An abundant cellular and secretory product of isolated seminiferous tubules from adult rats was identified as having an apparent molecular weight of ∼24 000 and a pI of 5.3 on autoradiographs of two-dimensional polyacrylamide gels. A protein with identical migration characteristics was identified as a major secretory product of isolated round spermatids.

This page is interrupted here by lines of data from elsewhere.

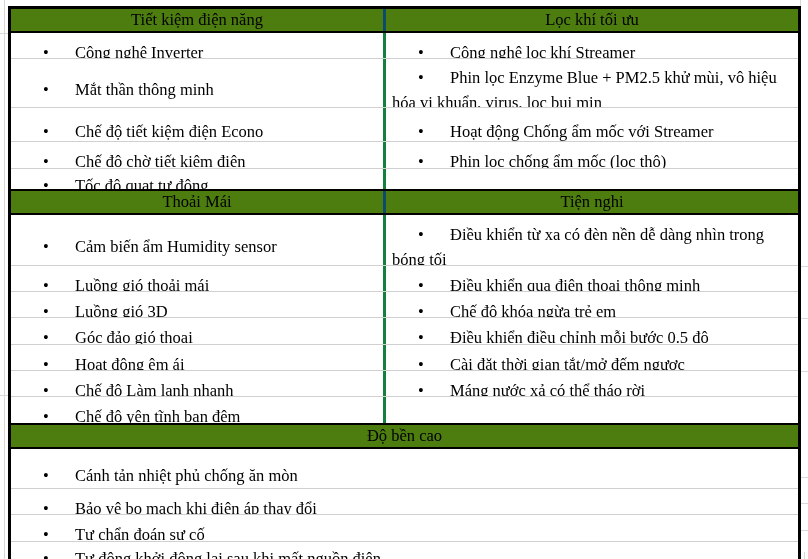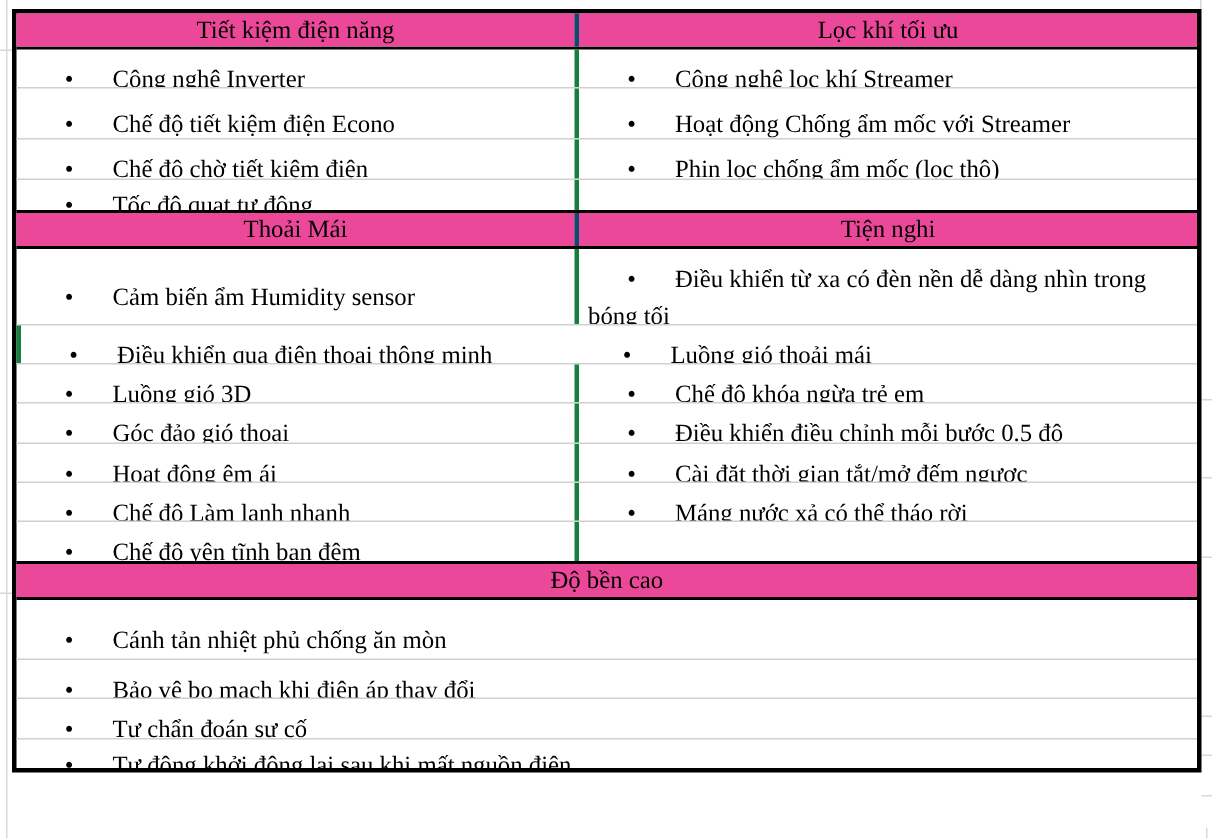"Tiết kiệm điện năng" .hcell { background: #ec4899 -> #4d7c0f }
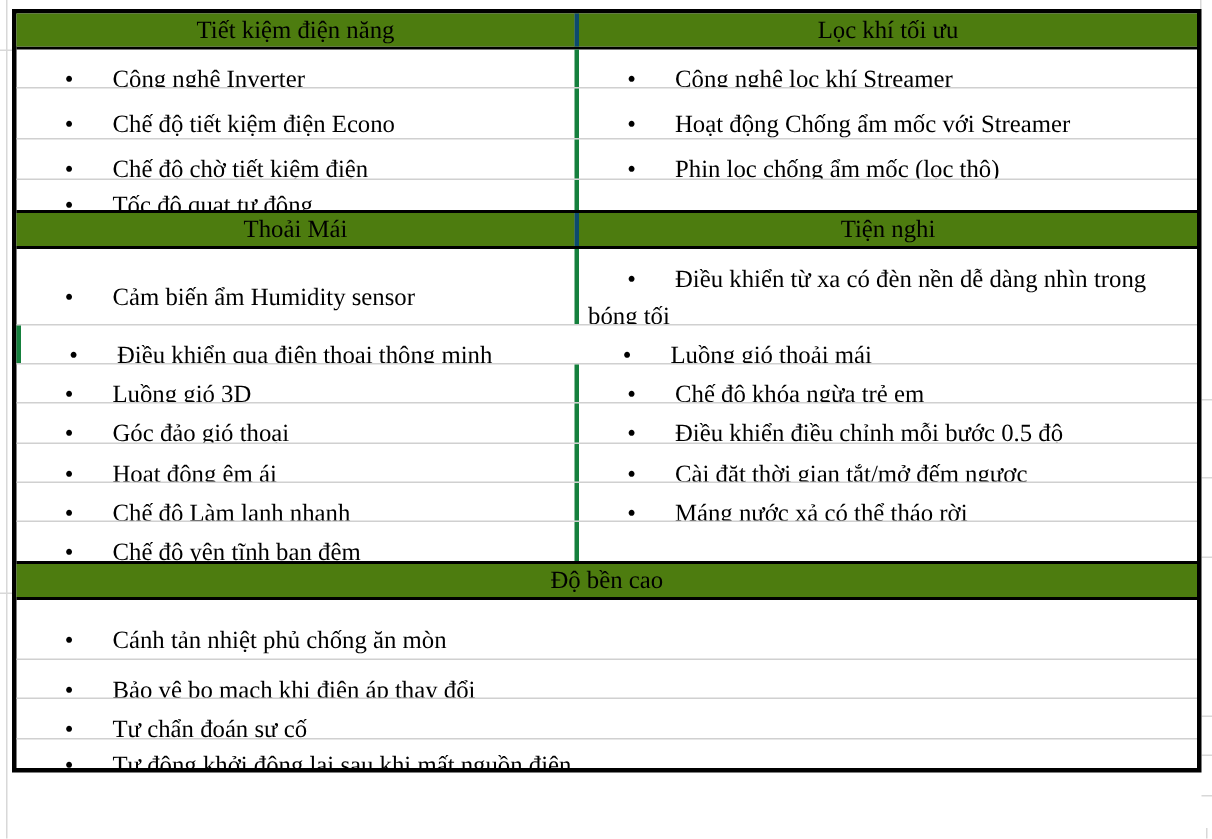"• Mắt thần thông minh" div.brow { html: none -> <div> <div> <p><span>•</span><span>Mắt thần thông minh</span></p> </div> <div> <p><span>•</span><span>Phin lọc Enzyme Blue + PM2.5 khử mùi, vô hiệu hóa vi khuẩn, virus, lọc bụi mịn</span></p> </div> </div> }
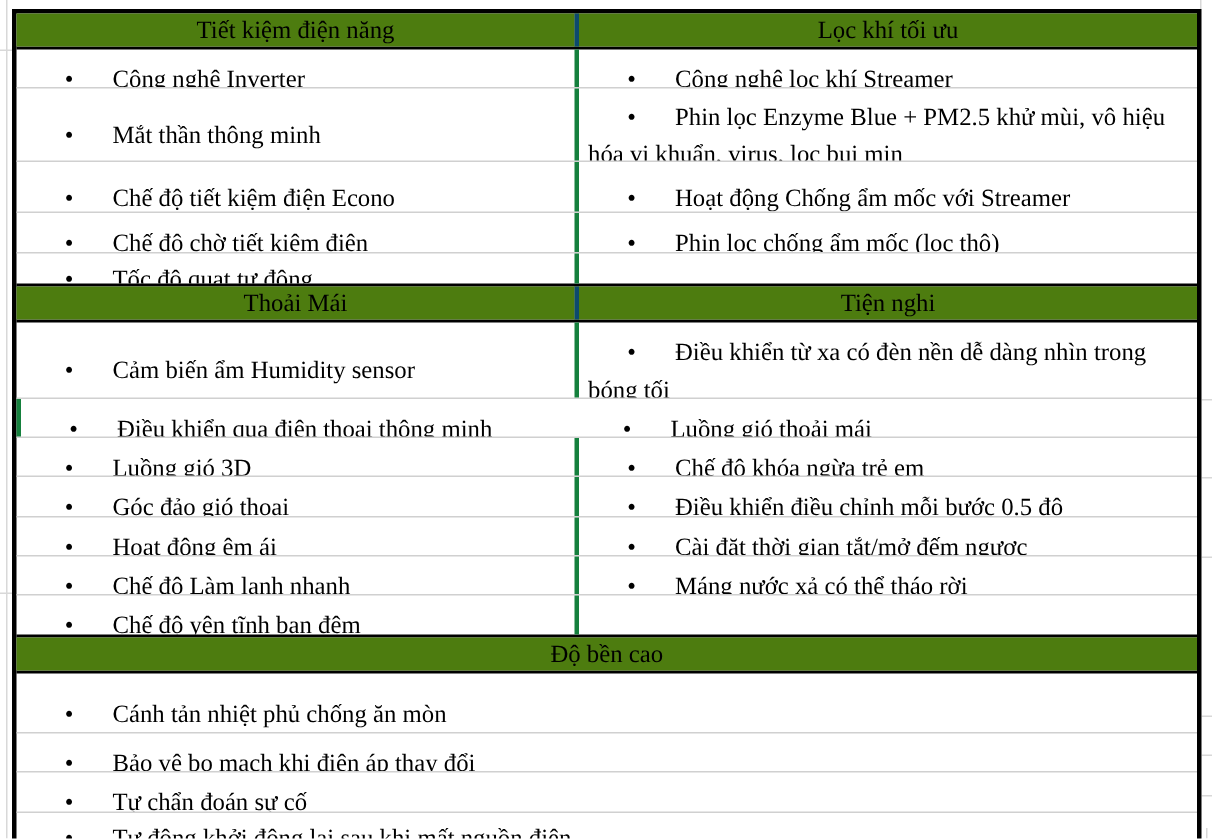"• Điều khiển qua điện" div.cell { order: before "• Luồng gió thoải mái" -> after "• Luồng gió thoải mái" }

Microsequencing revealed that the protein had homology to phosphatidylethanolamine binding protein (PEBP) identified in rat brain. Primers were used in conjunction with RTPCR to amplify a partial cDNA which was used to probe a rat testis library to obtain full lenght clones. On Northern blots, PEBP mRNA was abundant in adult rat testis and epididymis and fractions enriched in germ cells but was very low/absent from fetal or immature rat testis or adult rat Sertoli cells. In situ hybridisation identified that abundant mRNA was first detectable in pachytene spermatocytes at stage VII and thereafter at particularly high levels in round and elongating spermatids until step 14. Proteins with significant sequence homology to the rat testis PEBP have been identified previously in mouse testis and epididymis, in rat germ cell cultures and coating the surface of mature rat sperm. Differences in the timing of expression of the PEBP mRNA (first expressed in pachytene spermatocytes) and secretion of the PEBP protein (not a major secretory product until round spermatids) is consistent with PEBP mRNA undergoing delayed translation. The role(s) of secreted lipid binding proteins in spermatogenesis are discussed.